═════ Supplied material ═════

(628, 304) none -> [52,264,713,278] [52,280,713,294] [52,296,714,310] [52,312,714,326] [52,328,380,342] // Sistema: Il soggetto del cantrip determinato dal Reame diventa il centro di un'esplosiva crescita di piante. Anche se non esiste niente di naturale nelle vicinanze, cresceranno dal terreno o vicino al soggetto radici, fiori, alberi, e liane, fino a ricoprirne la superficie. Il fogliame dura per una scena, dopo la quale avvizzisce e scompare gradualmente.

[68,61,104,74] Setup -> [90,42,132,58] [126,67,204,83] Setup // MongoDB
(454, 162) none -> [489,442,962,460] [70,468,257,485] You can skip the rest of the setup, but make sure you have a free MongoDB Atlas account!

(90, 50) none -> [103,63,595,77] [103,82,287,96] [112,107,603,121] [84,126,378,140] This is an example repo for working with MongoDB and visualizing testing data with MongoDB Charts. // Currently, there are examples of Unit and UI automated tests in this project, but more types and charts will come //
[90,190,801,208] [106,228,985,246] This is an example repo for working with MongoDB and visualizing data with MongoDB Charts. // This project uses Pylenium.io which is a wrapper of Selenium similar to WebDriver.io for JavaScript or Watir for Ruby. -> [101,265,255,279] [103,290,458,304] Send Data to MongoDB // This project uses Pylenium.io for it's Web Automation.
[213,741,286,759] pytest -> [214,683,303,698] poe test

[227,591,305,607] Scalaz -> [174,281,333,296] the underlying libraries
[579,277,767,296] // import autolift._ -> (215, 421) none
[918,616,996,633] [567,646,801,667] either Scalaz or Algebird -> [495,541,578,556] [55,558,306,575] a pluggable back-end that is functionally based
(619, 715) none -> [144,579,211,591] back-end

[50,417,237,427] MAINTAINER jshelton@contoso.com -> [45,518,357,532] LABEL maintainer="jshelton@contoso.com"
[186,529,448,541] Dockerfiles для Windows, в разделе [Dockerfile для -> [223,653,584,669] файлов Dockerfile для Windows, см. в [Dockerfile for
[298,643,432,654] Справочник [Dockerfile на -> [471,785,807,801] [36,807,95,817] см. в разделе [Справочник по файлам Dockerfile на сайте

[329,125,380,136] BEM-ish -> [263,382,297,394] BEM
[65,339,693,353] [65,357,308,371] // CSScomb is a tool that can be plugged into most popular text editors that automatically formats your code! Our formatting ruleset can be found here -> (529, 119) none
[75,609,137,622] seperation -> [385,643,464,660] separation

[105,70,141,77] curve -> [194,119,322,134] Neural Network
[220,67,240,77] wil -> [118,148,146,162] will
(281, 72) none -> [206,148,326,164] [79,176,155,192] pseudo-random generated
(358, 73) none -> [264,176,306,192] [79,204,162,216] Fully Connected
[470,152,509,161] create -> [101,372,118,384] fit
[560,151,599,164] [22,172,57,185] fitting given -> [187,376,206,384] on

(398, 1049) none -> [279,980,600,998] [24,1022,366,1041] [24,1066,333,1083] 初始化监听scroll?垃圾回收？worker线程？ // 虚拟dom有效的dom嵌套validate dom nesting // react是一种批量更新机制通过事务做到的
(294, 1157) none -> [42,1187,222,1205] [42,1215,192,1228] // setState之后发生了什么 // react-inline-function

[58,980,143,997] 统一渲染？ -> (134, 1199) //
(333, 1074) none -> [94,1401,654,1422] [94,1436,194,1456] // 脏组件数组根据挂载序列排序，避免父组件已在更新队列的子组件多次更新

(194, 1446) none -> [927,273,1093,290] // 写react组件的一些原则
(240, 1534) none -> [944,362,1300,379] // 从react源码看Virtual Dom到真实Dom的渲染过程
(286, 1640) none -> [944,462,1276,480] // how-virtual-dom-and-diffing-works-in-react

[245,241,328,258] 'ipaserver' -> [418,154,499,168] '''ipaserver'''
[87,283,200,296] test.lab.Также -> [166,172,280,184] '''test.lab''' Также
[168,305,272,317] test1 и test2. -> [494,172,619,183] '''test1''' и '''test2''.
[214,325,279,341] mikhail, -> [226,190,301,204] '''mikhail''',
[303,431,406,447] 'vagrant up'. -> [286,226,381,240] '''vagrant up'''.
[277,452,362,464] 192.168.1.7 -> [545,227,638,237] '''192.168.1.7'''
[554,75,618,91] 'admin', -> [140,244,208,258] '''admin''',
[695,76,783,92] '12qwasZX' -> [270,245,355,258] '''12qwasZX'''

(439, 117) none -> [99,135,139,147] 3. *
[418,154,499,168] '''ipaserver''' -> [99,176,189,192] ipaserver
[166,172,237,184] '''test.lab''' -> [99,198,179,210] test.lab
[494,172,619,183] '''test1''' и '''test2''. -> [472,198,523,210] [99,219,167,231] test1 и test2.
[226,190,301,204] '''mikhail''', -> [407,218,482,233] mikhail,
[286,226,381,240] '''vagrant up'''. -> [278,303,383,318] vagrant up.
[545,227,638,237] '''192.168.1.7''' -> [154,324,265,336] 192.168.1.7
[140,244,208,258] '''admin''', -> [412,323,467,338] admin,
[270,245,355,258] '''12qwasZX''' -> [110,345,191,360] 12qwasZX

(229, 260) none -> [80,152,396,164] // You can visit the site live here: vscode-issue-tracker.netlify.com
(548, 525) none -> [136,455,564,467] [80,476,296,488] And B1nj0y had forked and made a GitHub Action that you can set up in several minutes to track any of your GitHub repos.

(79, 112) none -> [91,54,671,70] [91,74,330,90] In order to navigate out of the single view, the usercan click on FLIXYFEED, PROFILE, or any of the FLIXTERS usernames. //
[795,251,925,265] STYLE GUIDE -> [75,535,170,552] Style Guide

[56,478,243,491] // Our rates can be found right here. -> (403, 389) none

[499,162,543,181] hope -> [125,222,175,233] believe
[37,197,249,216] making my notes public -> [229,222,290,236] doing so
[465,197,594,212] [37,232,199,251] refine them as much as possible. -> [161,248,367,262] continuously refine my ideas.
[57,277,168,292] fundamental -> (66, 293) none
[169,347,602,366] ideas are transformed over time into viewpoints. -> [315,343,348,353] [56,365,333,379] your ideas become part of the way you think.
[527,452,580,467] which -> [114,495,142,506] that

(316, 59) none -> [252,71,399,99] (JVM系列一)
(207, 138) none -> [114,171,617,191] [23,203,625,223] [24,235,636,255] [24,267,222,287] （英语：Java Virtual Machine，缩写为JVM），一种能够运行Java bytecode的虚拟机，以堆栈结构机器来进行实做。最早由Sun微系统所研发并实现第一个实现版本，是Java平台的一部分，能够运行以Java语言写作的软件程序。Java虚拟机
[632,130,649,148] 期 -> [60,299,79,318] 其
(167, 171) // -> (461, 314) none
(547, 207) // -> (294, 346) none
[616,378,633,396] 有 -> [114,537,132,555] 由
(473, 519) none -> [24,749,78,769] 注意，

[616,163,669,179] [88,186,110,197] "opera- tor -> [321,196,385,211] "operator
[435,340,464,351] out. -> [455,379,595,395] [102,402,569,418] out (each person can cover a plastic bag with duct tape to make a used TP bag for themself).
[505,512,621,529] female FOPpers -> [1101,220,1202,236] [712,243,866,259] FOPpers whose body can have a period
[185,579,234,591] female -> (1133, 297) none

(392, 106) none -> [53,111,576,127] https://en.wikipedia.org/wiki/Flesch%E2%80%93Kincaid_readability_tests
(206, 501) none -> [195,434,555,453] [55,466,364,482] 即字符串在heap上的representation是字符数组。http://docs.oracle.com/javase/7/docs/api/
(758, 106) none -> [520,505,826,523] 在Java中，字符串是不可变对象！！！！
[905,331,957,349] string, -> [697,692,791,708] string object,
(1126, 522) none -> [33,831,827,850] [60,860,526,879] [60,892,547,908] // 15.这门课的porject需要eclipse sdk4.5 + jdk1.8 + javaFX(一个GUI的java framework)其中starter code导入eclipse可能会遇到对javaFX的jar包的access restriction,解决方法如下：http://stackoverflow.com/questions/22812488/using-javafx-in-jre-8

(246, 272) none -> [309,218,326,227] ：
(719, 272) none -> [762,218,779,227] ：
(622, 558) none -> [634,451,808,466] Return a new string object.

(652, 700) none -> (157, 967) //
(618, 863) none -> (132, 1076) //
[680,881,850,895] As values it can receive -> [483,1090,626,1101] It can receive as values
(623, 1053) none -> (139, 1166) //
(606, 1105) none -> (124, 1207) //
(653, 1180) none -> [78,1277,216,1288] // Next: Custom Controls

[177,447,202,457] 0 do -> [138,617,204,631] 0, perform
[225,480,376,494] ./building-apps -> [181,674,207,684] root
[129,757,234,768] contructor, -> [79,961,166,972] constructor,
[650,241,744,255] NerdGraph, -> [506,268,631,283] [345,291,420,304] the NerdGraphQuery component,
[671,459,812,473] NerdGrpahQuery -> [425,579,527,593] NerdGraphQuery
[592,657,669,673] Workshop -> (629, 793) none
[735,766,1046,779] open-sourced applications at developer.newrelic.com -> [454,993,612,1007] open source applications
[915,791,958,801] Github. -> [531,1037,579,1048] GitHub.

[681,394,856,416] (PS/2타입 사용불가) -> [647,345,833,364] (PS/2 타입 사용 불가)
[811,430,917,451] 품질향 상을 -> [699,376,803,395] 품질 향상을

═════

__What the exercise asks__
Take the lines above from the first through the one containing "(454, 162) none" and reproduce them exactly; include nothing else.

__Answer to the exercise__
(628, 304) none -> [52,264,713,278] [52,280,713,294] [52,296,714,310] [52,312,714,326] [52,328,380,342] // Sistema: Il soggetto del cantrip determinato dal Reame diventa il centro di un'esplosiva crescita di piante. Anche se non esiste niente di naturale nelle vicinanze, cresceranno dal terreno o vicino al soggetto radici, fiori, alberi, e liane, fino a ricoprirne la superficie. Il fogliame dura per una scena, dopo la quale avvizzisce e scompare gradualmente.

[68,61,104,74] Setup -> [90,42,132,58] [126,67,204,83] Setup // MongoDB
(454, 162) none -> [489,442,962,460] [70,468,257,485] You can skip the rest of the setup, but make sure you have a free MongoDB Atlas account!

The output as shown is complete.